I’ve also had to be willing to pretend I don’t know someone has ‘tude about me, and I’ve had to tell a possible project partner “We can’t live with that contract,” knowing that would kill the project and That Would Look Bad, no matter how much it was the right call. I’ve had to continue a project I heartily wanted out of because it was good for the larger job and good for the workers associated with it (even as the project stakeholders continued to chunk rocks at my butt).

I’ve had to keep my mouth shut for the good of the job, even when A Great Unjustice was happening. Why don’t you storm the Bastille, I’ve been asked during some crises, and my response has had to be, Discretion is the better part of valor. Because sometimes it is–and part of the stress is trying to figure out when that’s true and when it isn’t.

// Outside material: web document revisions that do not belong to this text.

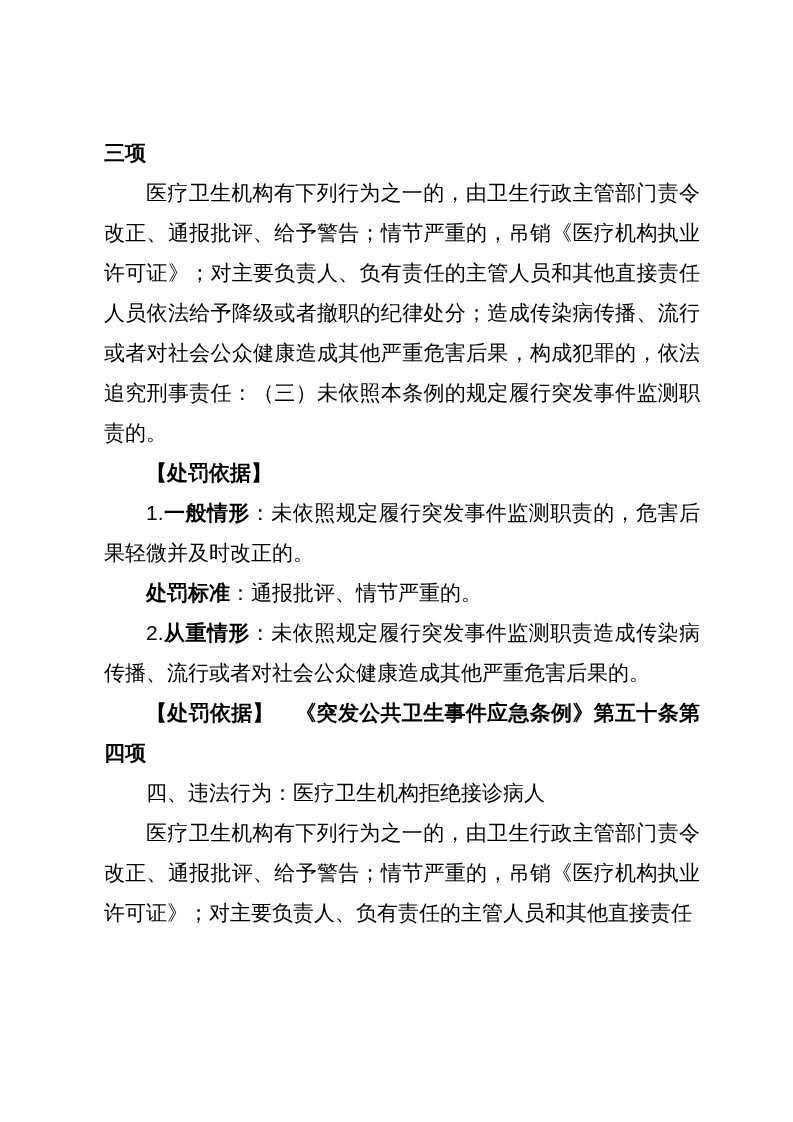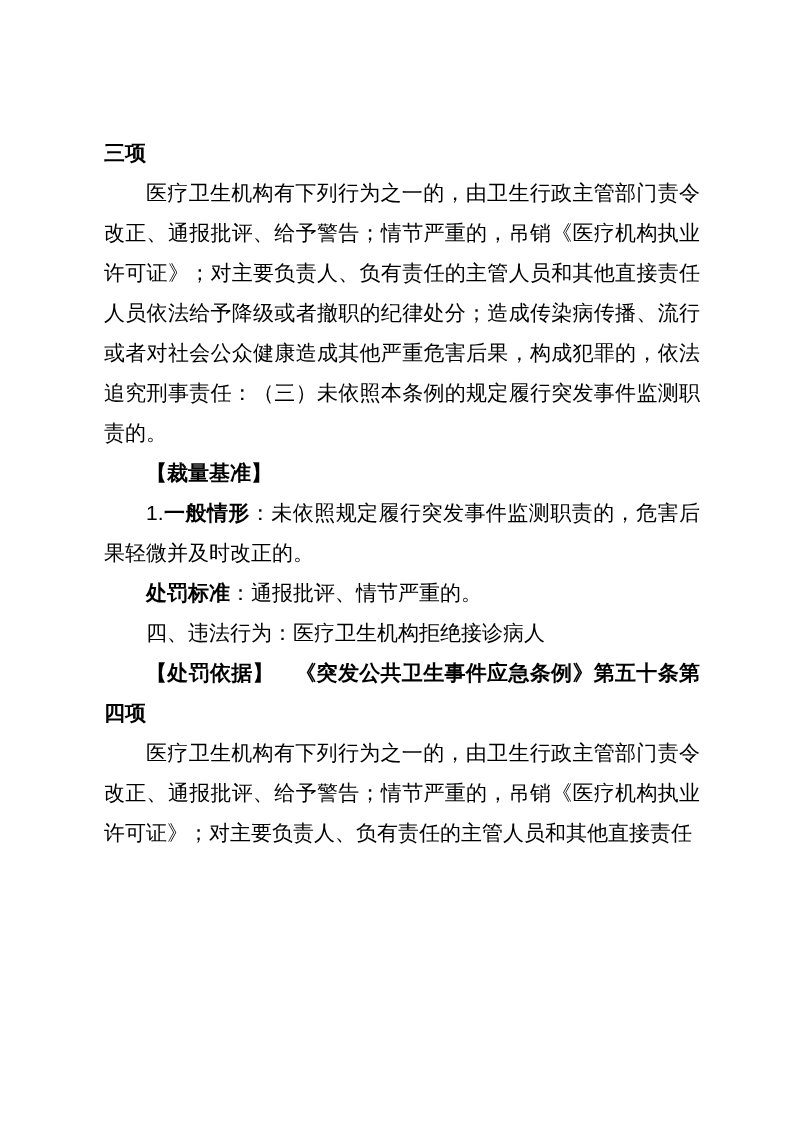"【裁量基准】" b { text: 裁量基准 -> 处罚依据 }
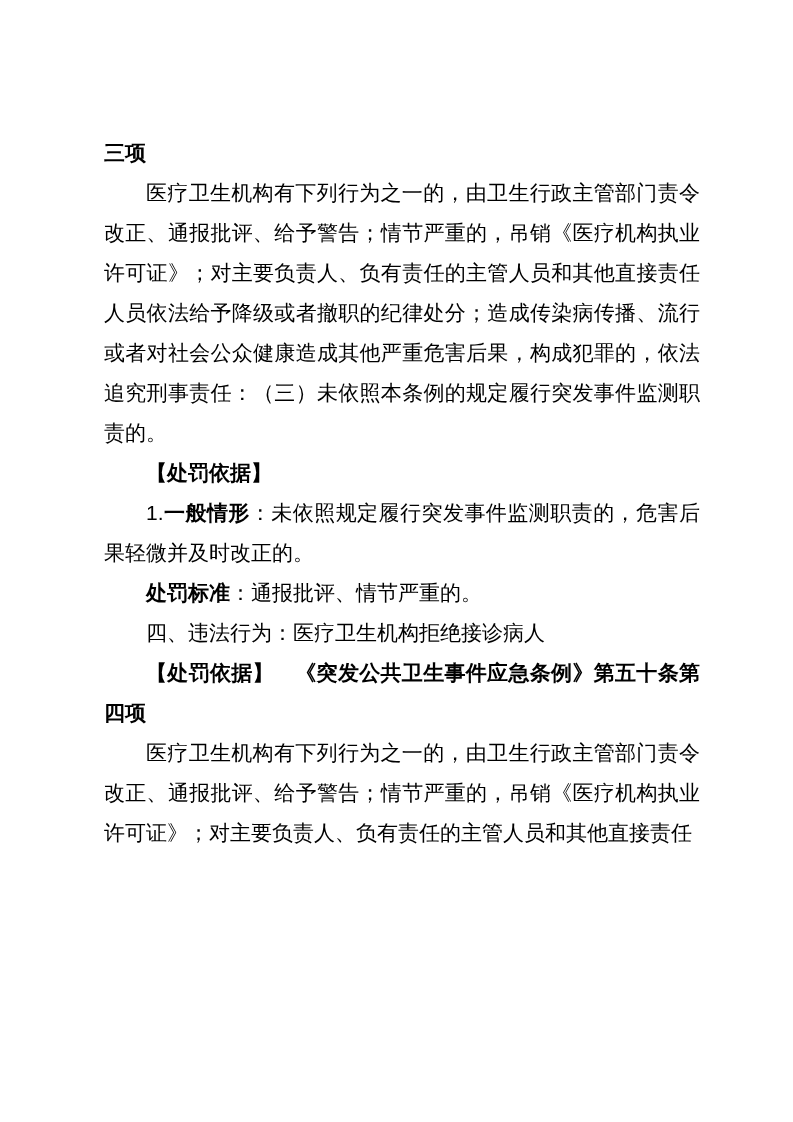"2.从重情形：未依照规定履行突发事件监测职责造成传染病传播、流行或者对社会公众健" p.para { html: none -> <p><span>2.</span><b>从重情形</b><span>：未依照规定履行突发事件监测职责造成传染病传播、流行或者对社会公众健康造成其他严重危害后果的。</span></p> }
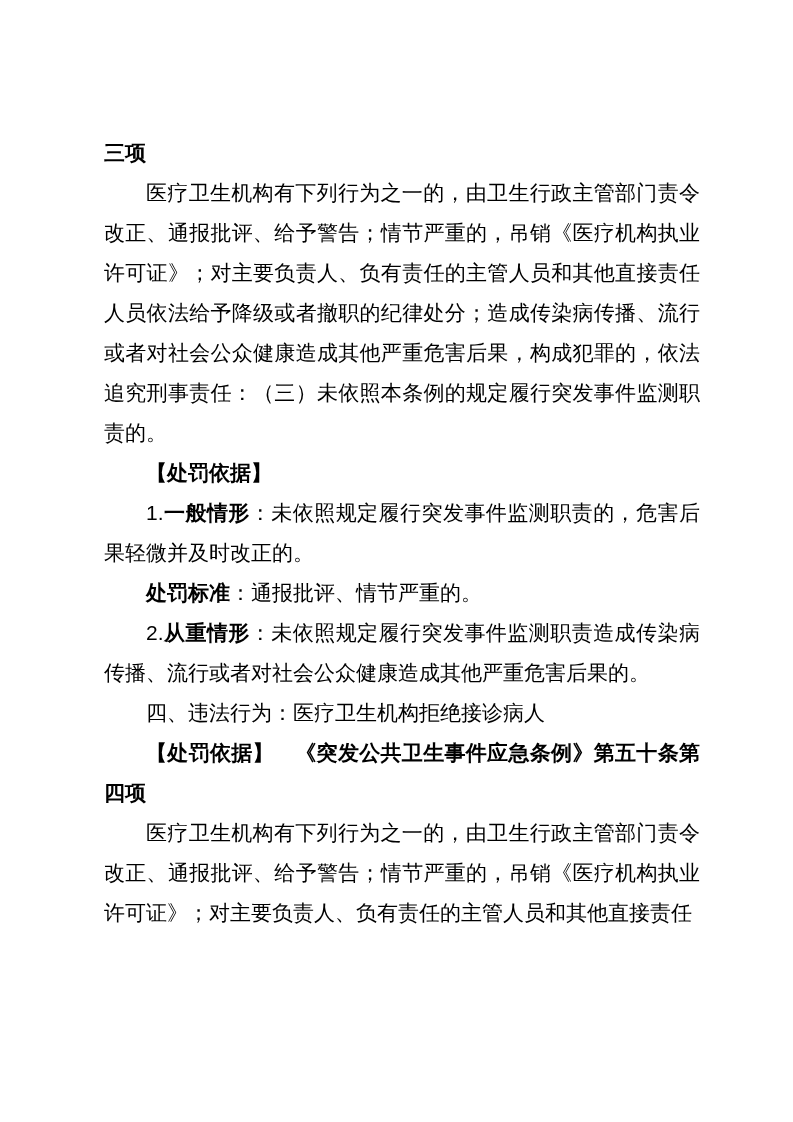"四、违法行为：医疗卫生机构拒绝接诊病人" p.para { order: before "【处罚依据】 《突发公共卫生事件应急条例》第五十条第四项" -> after "【处罚依据】 《突发公共卫生事件应急条例》第五十条第四项" }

Here’s another tip related to grubbyness I find hard to label, unless perhaps as A Caution About Hubris. Your job may be well-funded and you’re feeling fat and sassy, but don’t assume that it’s because you’re entitled to all that. Maybe you are, but sometimes good things don’t get the support or buy-in or muckety-muck endorsement that they need for reasons that have little to do with some cosmic sense of rightness, and sometimes the pie isn’t divvied up as fairly as you think it should be, and it’s not always based on who is truly deserving, and it’s not always something that can be “fixed” if only you did X or Y or Z (which then turns into, well, but you REALLY should do A or B or C; or is it F or G or H…? Ad infinitum).

Which brings me to a really great skill…

Be Lucky. Sure, sometimes it’s about performance–but sometimes it isn’t. Enjoy the good times, live them to the max, shine when you can, but don’t get too smug. Luck plays a role, too.

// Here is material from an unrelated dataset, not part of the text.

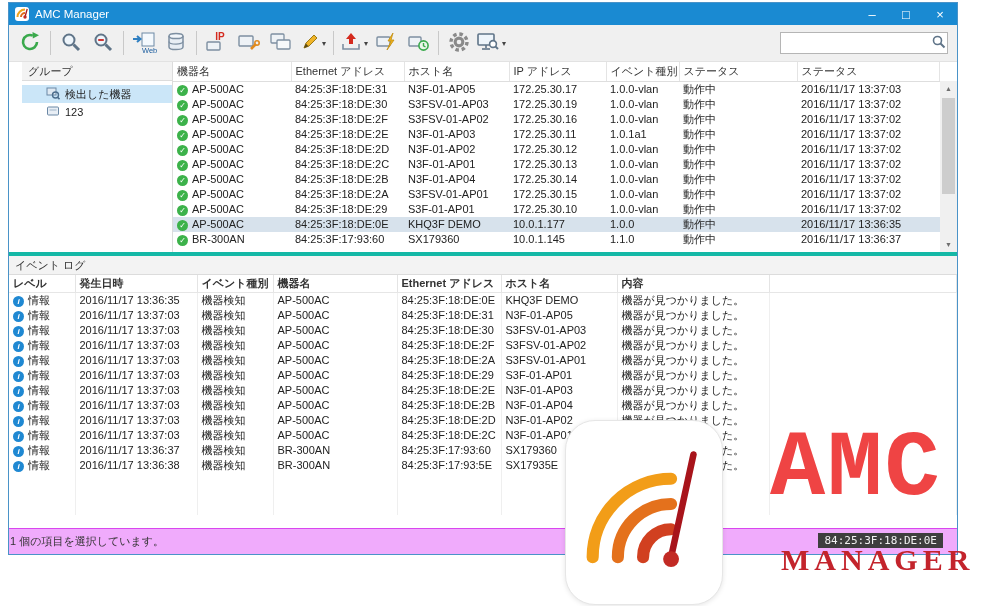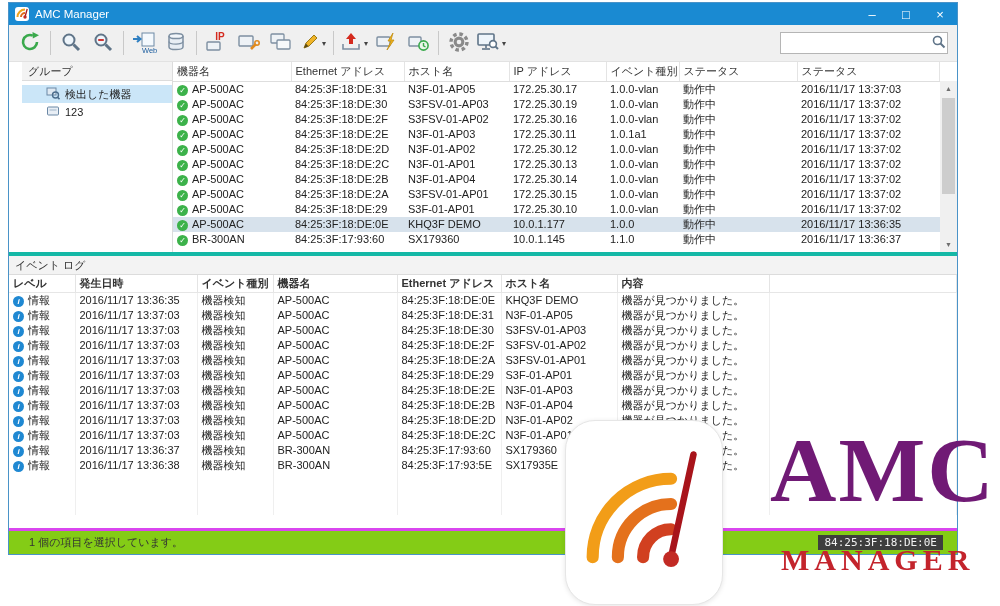"AMC" .logo-text { color: #701a75 -> #ef4444; font-family: Liberation Serif, serif -> Liberation Mono, monospace }
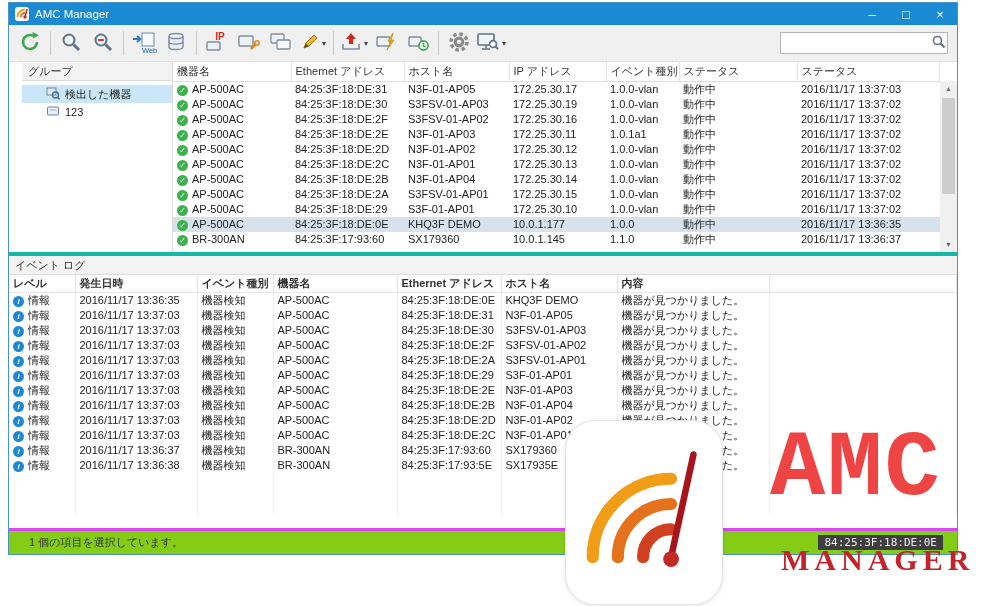"1 個の項目を選択しています。" .statusbar { background: #84cc16 -> #f0abfc; border-top: 3px solid #d946ef -> 1px solid #d946ef; padding-left: 20px -> 1px }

Jimmy Carter said “Life is unfair.” Lou Grant said, “That’s why they call it work.” Together, that sums up the grubbyness of employment. I wouldn’t work if I were independently wealthy, and trust me when I tell you that now that my hours are reduced, those are the hours I’m working. Nobody’s entitled to more than that. If something doesn’t get done because I couldn’t squeeze it in my 30-hour week, well, there you go.

Know how to be in the moment. After fifteen years in LibraryLand, by and large I have been having a good time, maybe because I know WHEN I’m having a good time. The really high notes, the stuff you strive toward after months and months of grueling meetings and Machiavellian machinations and so forth, the wins and the triumphs and the we-did-its, the workers you respect and enjoy the company of, the vendors you actually like, the project partners you actually look forward to working with, not to mention the many wonderful other people–they are really what it’s all about, and make it all worthwhile. Know when you’re there, when things are good, when you’re lucky. That’s a skill, too.